§ **TASK REQUIREMENTS**
Please restate, word for word, the lines below that begin at the one with "[404,752,499,768] dependening ->" and end at the one with "(580, 278) none -> [928,208,941,219] &". Leave out all other lines.

§ **Items listed in a dataset**
|---|

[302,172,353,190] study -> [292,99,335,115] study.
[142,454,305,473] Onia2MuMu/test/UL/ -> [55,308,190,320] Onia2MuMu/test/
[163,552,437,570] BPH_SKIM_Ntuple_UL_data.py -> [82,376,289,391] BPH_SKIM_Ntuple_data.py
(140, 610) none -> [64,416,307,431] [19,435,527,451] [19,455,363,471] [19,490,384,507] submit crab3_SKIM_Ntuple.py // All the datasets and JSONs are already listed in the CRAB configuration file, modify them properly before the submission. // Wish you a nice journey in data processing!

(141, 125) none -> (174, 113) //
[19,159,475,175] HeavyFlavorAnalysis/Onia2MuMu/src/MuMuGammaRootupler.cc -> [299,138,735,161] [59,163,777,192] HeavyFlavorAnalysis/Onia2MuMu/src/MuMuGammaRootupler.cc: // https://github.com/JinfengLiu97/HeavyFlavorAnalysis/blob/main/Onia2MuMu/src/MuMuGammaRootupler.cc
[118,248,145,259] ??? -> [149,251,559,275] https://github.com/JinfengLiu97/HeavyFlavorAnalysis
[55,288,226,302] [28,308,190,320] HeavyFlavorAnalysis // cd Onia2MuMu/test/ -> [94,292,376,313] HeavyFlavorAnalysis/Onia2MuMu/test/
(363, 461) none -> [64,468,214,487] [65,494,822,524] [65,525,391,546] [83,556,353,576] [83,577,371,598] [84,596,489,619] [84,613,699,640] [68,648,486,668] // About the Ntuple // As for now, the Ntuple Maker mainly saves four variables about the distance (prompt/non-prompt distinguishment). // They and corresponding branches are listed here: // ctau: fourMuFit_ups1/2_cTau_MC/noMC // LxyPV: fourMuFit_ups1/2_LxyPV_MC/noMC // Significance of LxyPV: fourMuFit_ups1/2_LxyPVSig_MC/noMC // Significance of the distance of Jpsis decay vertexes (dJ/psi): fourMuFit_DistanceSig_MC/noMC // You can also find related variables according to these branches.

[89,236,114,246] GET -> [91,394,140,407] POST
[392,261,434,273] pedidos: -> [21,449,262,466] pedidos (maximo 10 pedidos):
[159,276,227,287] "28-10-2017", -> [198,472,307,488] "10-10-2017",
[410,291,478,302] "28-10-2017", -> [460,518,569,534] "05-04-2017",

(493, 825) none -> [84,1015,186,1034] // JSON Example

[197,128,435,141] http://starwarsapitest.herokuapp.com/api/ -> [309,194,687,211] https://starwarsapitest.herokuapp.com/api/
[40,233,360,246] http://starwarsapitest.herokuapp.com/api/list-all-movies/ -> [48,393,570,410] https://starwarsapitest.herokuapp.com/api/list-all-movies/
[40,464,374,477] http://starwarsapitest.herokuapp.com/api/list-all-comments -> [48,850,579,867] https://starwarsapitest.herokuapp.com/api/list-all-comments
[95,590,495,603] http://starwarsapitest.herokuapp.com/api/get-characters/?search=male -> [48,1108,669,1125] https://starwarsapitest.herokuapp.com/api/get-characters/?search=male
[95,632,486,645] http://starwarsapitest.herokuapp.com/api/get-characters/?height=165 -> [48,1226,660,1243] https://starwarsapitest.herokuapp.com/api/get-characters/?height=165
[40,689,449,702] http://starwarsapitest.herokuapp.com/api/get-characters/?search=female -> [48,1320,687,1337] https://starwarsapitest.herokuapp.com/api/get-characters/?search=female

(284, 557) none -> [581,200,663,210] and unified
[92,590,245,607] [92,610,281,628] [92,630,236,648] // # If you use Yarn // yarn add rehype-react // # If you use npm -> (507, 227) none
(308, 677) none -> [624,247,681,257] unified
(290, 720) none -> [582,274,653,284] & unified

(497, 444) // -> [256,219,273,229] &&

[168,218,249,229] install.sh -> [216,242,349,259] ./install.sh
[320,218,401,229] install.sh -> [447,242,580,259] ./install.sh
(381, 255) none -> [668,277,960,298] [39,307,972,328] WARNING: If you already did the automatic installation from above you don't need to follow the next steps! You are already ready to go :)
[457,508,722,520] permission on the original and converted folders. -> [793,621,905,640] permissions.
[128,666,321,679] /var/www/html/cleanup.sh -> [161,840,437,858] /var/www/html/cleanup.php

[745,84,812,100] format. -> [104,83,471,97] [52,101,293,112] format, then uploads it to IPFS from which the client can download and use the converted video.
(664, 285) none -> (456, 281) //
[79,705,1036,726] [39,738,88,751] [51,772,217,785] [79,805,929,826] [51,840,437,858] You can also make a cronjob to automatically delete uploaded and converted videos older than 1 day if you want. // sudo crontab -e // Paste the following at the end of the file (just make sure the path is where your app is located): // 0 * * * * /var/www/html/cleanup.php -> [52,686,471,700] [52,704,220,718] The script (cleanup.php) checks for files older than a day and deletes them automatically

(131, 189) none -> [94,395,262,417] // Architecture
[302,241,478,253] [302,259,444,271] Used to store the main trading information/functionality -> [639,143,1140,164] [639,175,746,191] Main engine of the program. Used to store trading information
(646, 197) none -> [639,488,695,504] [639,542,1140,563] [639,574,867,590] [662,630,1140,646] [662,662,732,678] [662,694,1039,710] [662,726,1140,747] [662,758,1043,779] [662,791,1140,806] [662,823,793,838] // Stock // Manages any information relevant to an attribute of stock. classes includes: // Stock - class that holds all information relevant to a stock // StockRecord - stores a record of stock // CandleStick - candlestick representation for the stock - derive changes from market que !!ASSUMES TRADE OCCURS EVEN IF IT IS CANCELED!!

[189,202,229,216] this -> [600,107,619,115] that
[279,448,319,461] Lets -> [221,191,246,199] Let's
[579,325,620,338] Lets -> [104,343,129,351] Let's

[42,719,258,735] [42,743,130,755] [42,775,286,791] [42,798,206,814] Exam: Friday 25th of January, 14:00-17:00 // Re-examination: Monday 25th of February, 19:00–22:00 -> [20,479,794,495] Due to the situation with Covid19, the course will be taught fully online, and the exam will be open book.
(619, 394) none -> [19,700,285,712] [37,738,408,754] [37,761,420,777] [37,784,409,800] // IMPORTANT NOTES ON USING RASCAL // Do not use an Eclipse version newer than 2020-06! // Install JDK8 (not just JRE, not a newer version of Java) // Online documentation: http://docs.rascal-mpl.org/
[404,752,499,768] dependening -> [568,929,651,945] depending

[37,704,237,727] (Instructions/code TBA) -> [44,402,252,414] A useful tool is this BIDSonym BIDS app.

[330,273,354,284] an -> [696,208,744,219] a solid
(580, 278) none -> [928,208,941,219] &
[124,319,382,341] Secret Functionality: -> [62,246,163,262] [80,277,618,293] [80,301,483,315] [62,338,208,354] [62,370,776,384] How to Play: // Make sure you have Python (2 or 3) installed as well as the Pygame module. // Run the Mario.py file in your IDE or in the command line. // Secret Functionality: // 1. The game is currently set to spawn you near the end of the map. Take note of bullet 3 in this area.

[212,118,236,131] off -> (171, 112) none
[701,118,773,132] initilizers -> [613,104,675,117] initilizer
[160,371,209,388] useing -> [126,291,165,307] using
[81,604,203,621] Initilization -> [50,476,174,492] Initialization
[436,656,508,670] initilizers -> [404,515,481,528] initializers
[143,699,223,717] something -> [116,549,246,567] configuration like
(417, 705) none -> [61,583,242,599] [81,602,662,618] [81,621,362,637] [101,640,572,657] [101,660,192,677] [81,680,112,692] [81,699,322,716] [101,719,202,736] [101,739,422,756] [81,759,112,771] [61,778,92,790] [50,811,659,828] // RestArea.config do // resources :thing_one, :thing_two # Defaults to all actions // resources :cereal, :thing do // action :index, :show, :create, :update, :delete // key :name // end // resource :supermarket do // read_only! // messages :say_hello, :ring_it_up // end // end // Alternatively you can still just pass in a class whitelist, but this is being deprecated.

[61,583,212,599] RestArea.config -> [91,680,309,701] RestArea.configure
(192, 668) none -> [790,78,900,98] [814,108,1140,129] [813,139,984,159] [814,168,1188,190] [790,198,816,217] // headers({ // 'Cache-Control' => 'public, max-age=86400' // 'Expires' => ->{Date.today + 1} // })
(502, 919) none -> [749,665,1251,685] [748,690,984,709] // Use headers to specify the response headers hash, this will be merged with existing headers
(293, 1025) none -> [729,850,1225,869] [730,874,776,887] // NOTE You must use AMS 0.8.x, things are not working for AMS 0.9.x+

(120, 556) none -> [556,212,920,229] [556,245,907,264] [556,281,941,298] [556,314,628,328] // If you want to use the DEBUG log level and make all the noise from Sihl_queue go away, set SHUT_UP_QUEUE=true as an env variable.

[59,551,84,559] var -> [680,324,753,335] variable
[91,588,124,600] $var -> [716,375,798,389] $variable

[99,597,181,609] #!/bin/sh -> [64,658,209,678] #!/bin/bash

|---|

§ **EXERCISE RESULT**
[404,752,499,768] dependening -> [568,929,651,945] depending

[37,704,237,727] (Instructions/code TBA) -> [44,402,252,414] A useful tool is this BIDSonym BIDS app.

[330,273,354,284] an -> [696,208,744,219] a solid
(580, 278) none -> [928,208,941,219] &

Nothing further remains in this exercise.